An Oxford-educated historian, Lawrence had traveled throughout the Middle East before the war. He spoke Arabic, loved the Arab people, and passionately embraced their dreams of freedom. When the revolt broke out, Lawrence was a staff officer in the Military Intelligence Department in Cairo. In October 1916, he was sent to Arabia to evaluate the revolt’s progress and leadership, which was principally Sherif Hussein’s four sons. As Lawrence later wrote in his remarkable account of the campaign, Seven Pillars of Wisdom, “I found Abdulla too clever, Ali too clean, Zeid too cool.” Then he met the 31-year-old Feisal, who was “the leader with the necessary fire.” It was the beginning of a long friendship based on trust, warmth, and a shared vision to lead the revolt into Syria.
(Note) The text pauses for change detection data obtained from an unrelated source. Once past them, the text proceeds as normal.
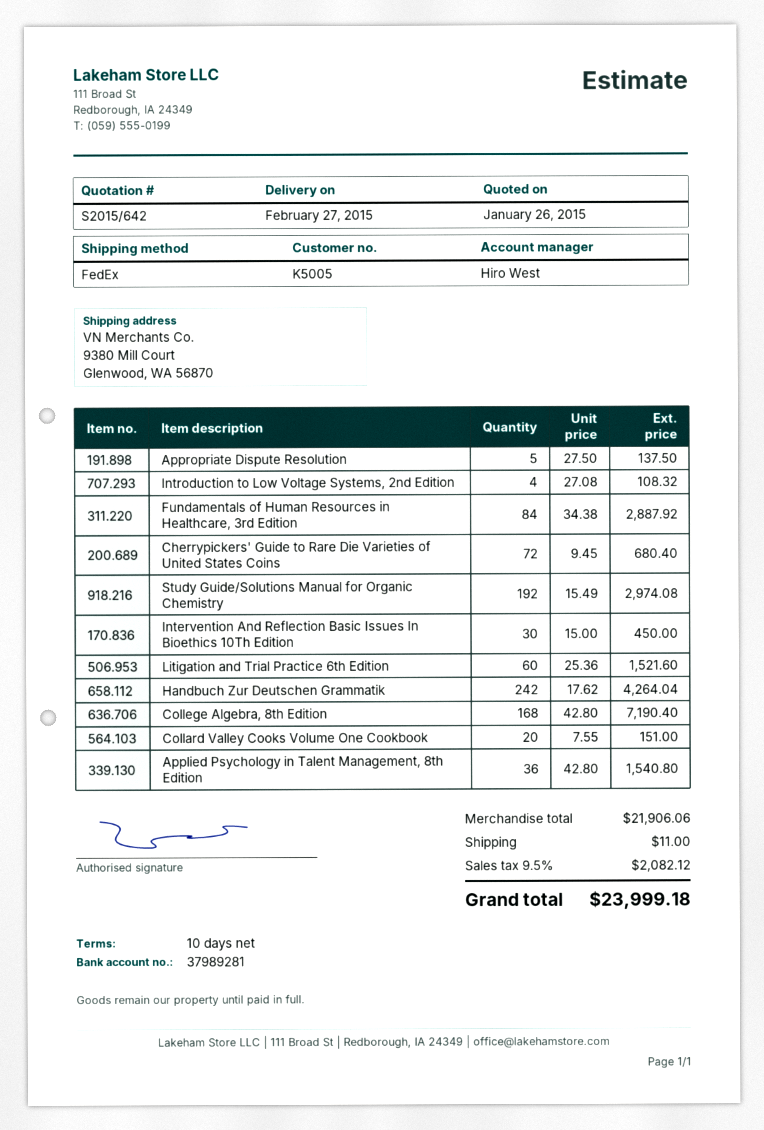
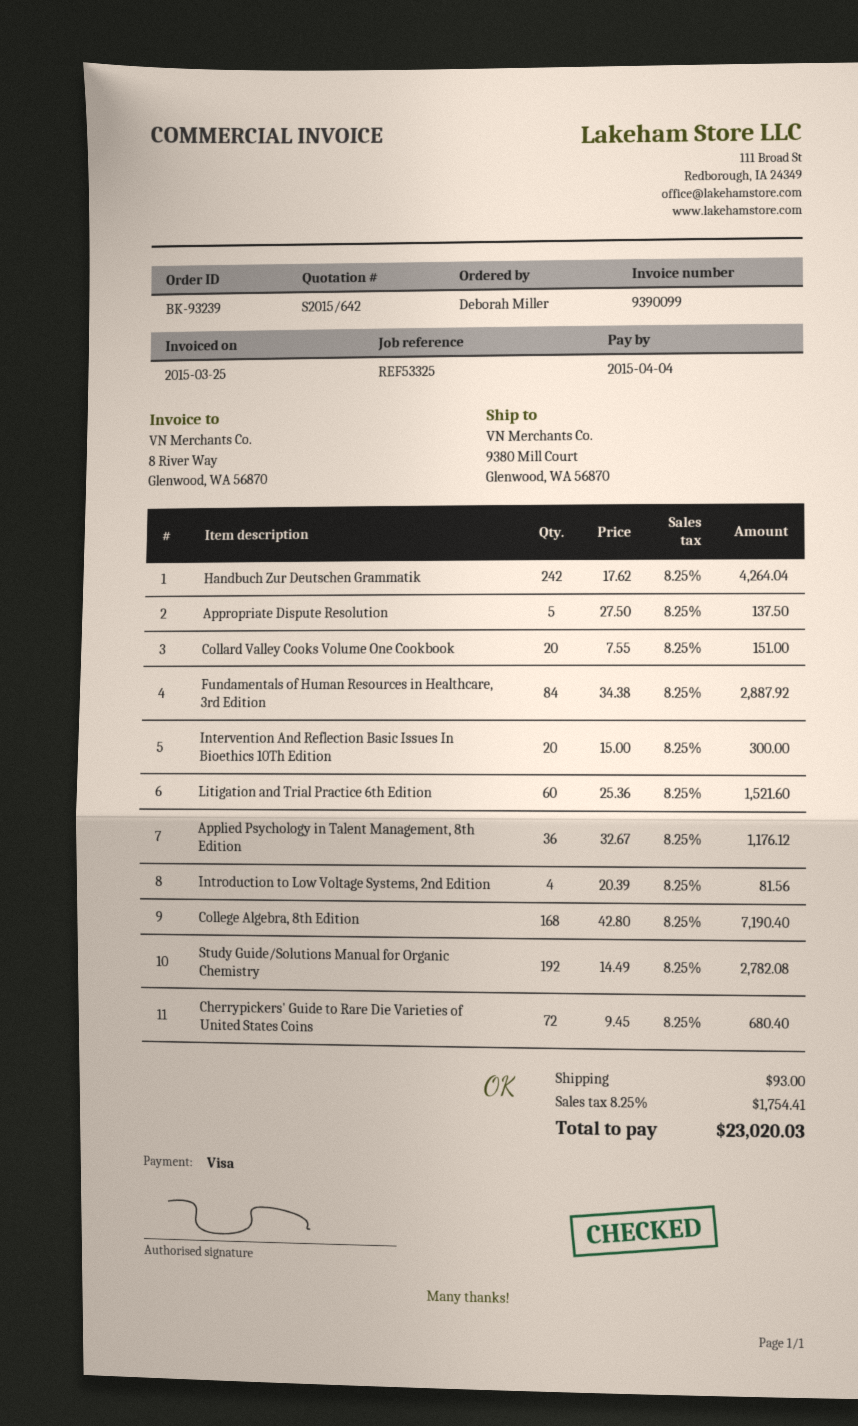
Introduction to Low Voltage Systems, 2nd Edition: 4 x 27.08 = 108.32 -> 4 x 20.39 = 81.56
Study Guide/Solutions Manual for Organic Chemistry: 192 x 15.49 = 2974.08 -> 192 x 14.49 = 2782.08
Intervention And Reflection Basic Issues In Bioethics 10Th Edition: 30 x 15.00 = 450.00 -> 20 x 15.00 = 300.00
Applied Psychology in Talent Management, 8th Edition: 36 x 42.80 = 1540.80 -> 36 x 32.67 = 1176.12
shipping: 11.00 -> 93.00
tax: 9.5% = 2082.12 -> 8.25% = 1754.41
total: 23999.18 -> 23020.03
Assigned as Feisal’s liaison officer, Lawrence would blossom into an intrepid guerrilla fighter, operational tactician, and strategic visionary. So closely did he empathize with the Arabs that Feisal soon presented him with the silken robes of a Bedouin leader, which had the advantage of being more comfortable than a British uniform for camel riding and desert fighting.
Meanwhile Fakhri Pasha’s Ottoman troops had swelled to 12 battalions and were pursuing the Arabs south of Medina. On December 1, Fakhri and three brigades advanced to recapture Yanbu, defended by 1,500 Arabs. At that moment, HMS Dufferin, the M.31 monitor, and HMS Raven, a seaplane carrier, arrived offshore and battered the advancing Ottomans, effectively halting them in mid-December.
Afterward, things deteriorated for the Ottomans. With his supply lines stretched thin and continually attacked by the Bedouins, Fakhri turned south to retake the port of Rabegh. But the Royal Navy dogged his advance down the coast, and he was harassed by seaplanes and Arab tribesmen. Halting to plot his next move, Fakhri received the devastating news that Abdullah and his Eastern Army had captured an Ottoman force, along with £20,000 in gold, and were advancing on the Red Sea port of Wejh. The Ottomans had lost momentum and would spend the rest of the war reacting to Arab moves.
Behind the scenes, imperial politics were at work. In 1915 and 1916, Sir Mark Sykes, a key British adviser on the Middle East, and French diplomat François Georges Picot secretly negotiated apportioning the region after the war. Under terms of the resulting Sykes-Picot Agreement of May 1916, Britain was to control Mesopotamia, Transjordan (Jordan), and Palestine. The French would rule Lebanon, Syria, and Cilicia, while the Russians would receive Kurdish and Armenian lands to the northeast. An international body would govern Jerusalem. Arabia was, in the words of historian David Murphy, to receive only “a certain level of independence.”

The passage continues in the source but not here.